**AIM OF THE TASK:** The result should be an exact copy of the lines from the one with "[119,308,158,314] —— -> [395,473,412,480] —" through the last line of the data below, both included.
Start of INFORMATION SHOWN
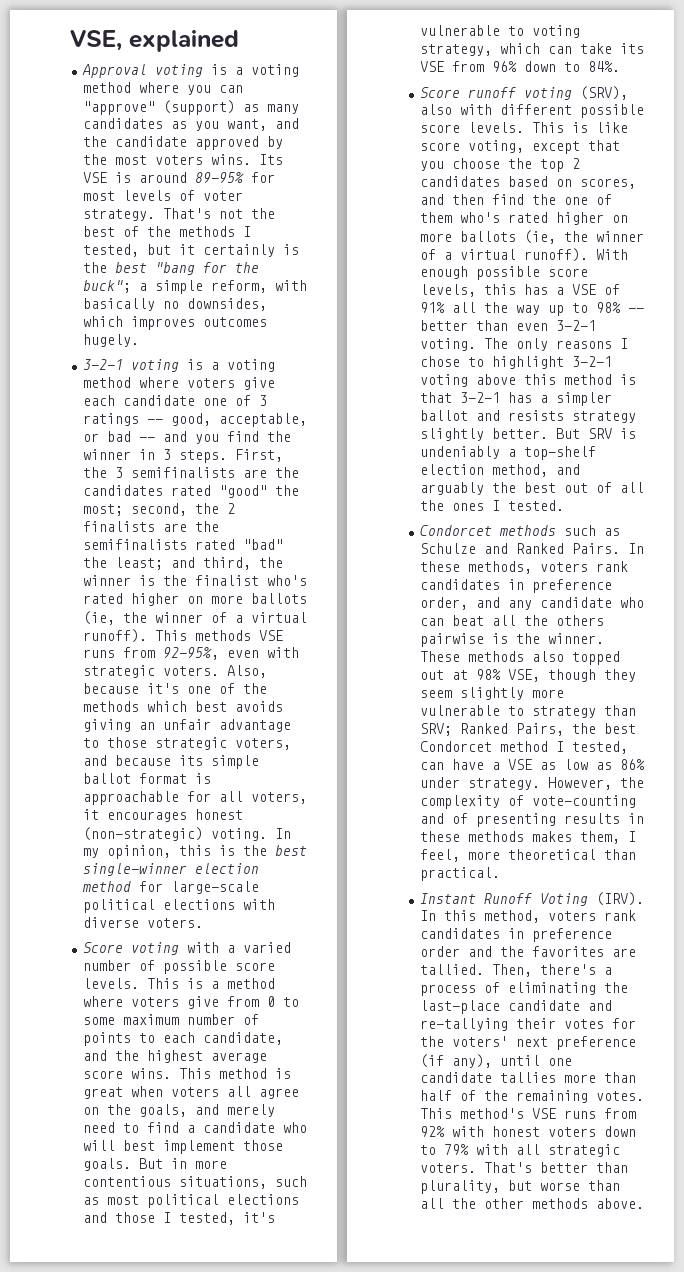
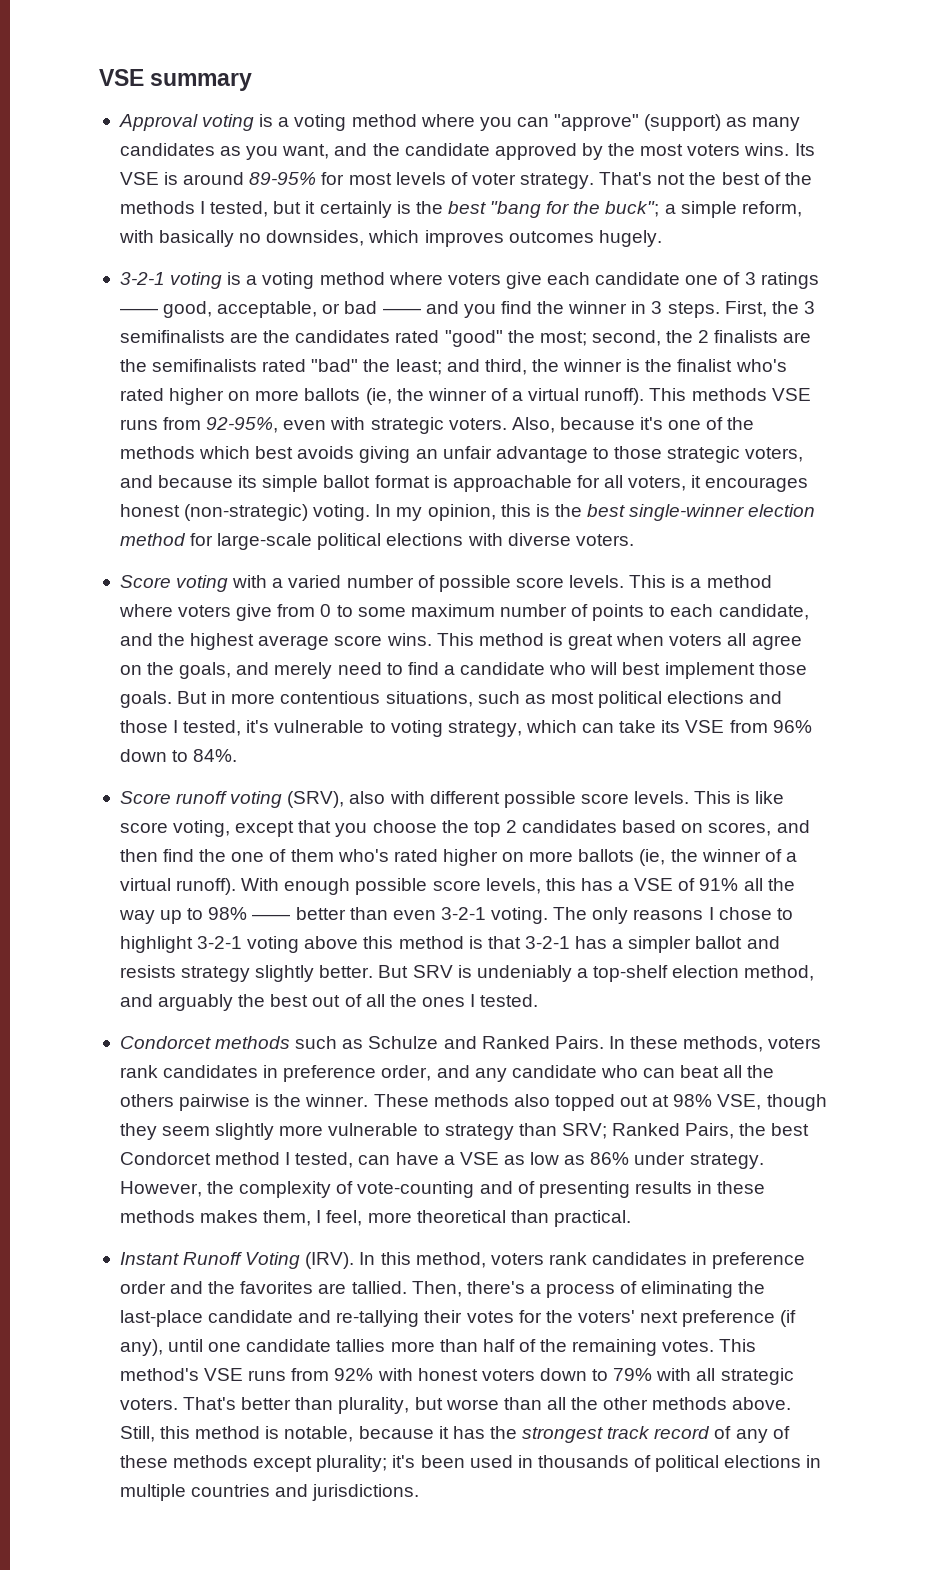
[70,30,239,52] VSE, explained -> [99,69,253,91] VSE summary
(644, 1203) none -> [119,1426,790,1443] [119,1455,822,1472] [119,1484,420,1501] Still, this method is notable, because it has the strongest track record of any of these methods except plurality; it's been used in thousands of political elections in multiple countries and jurisdictions.

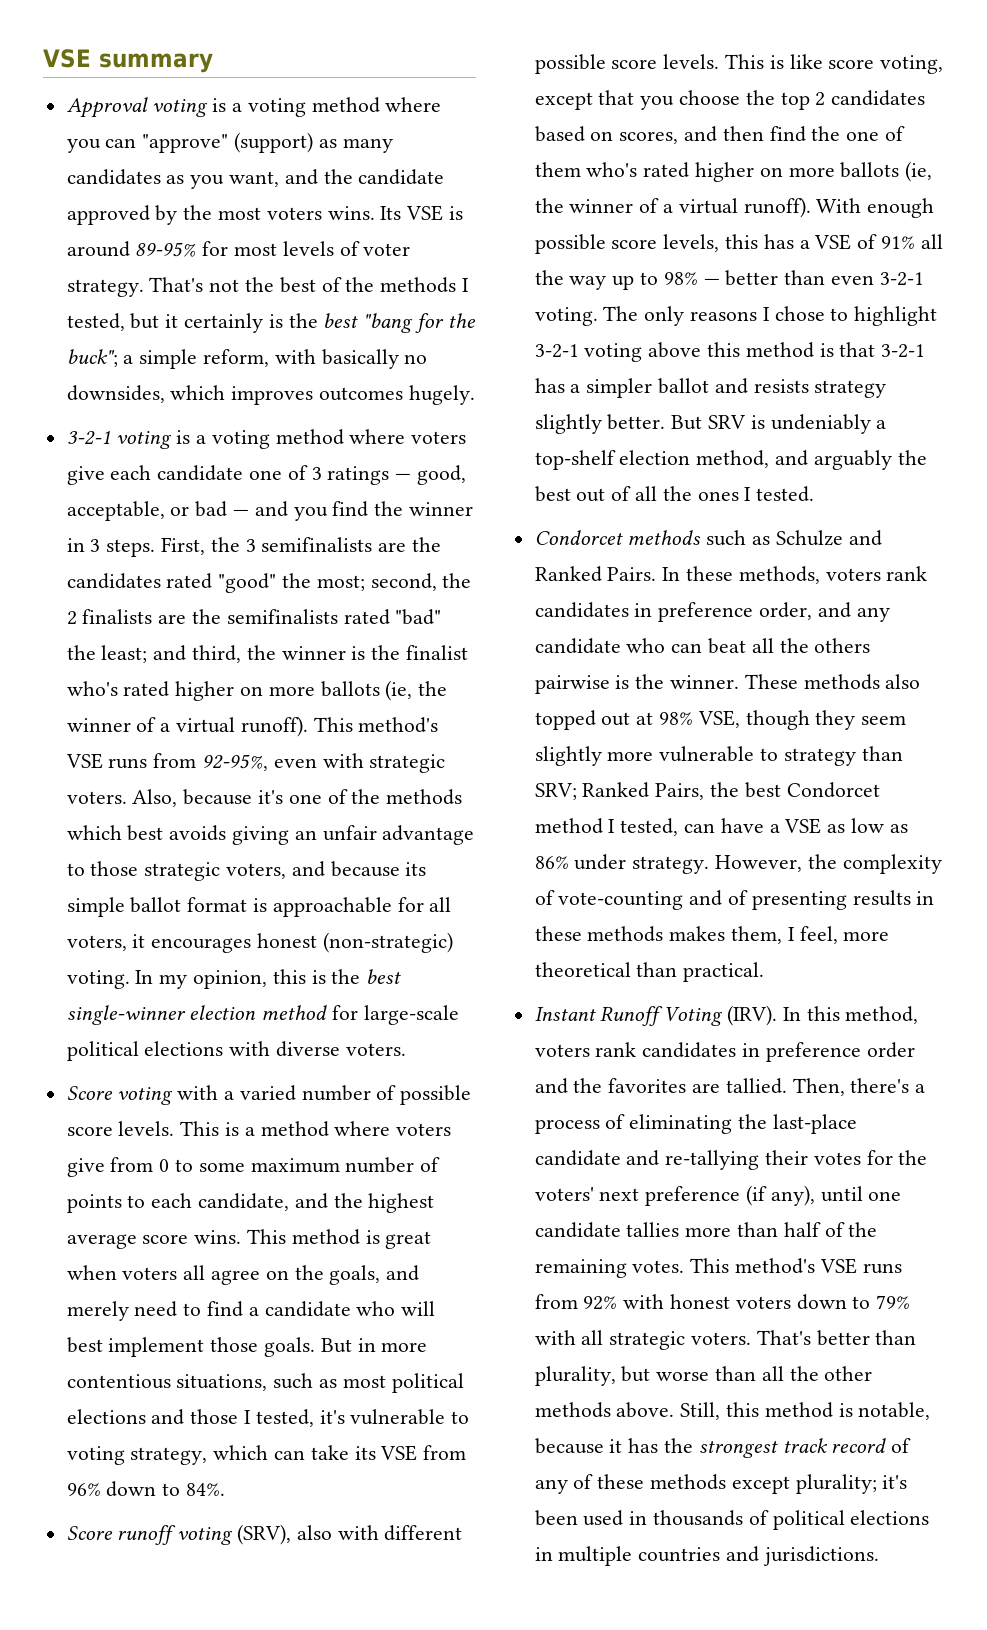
[119,308,158,314] —— -> [395,473,412,480] —
[382,308,421,314] —— -> [233,509,250,516] —
[691,388,767,401] methods -> [358,717,439,733] method's
[252,914,291,920] —— -> [703,278,720,285] —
End of INFORMATION SHOWN
**ANSWER SECTION:**
[119,308,158,314] —— -> [395,473,412,480] —
[382,308,421,314] —— -> [233,509,250,516] —
[691,388,767,401] methods -> [358,717,439,733] method's
[252,914,291,920] —— -> [703,278,720,285] —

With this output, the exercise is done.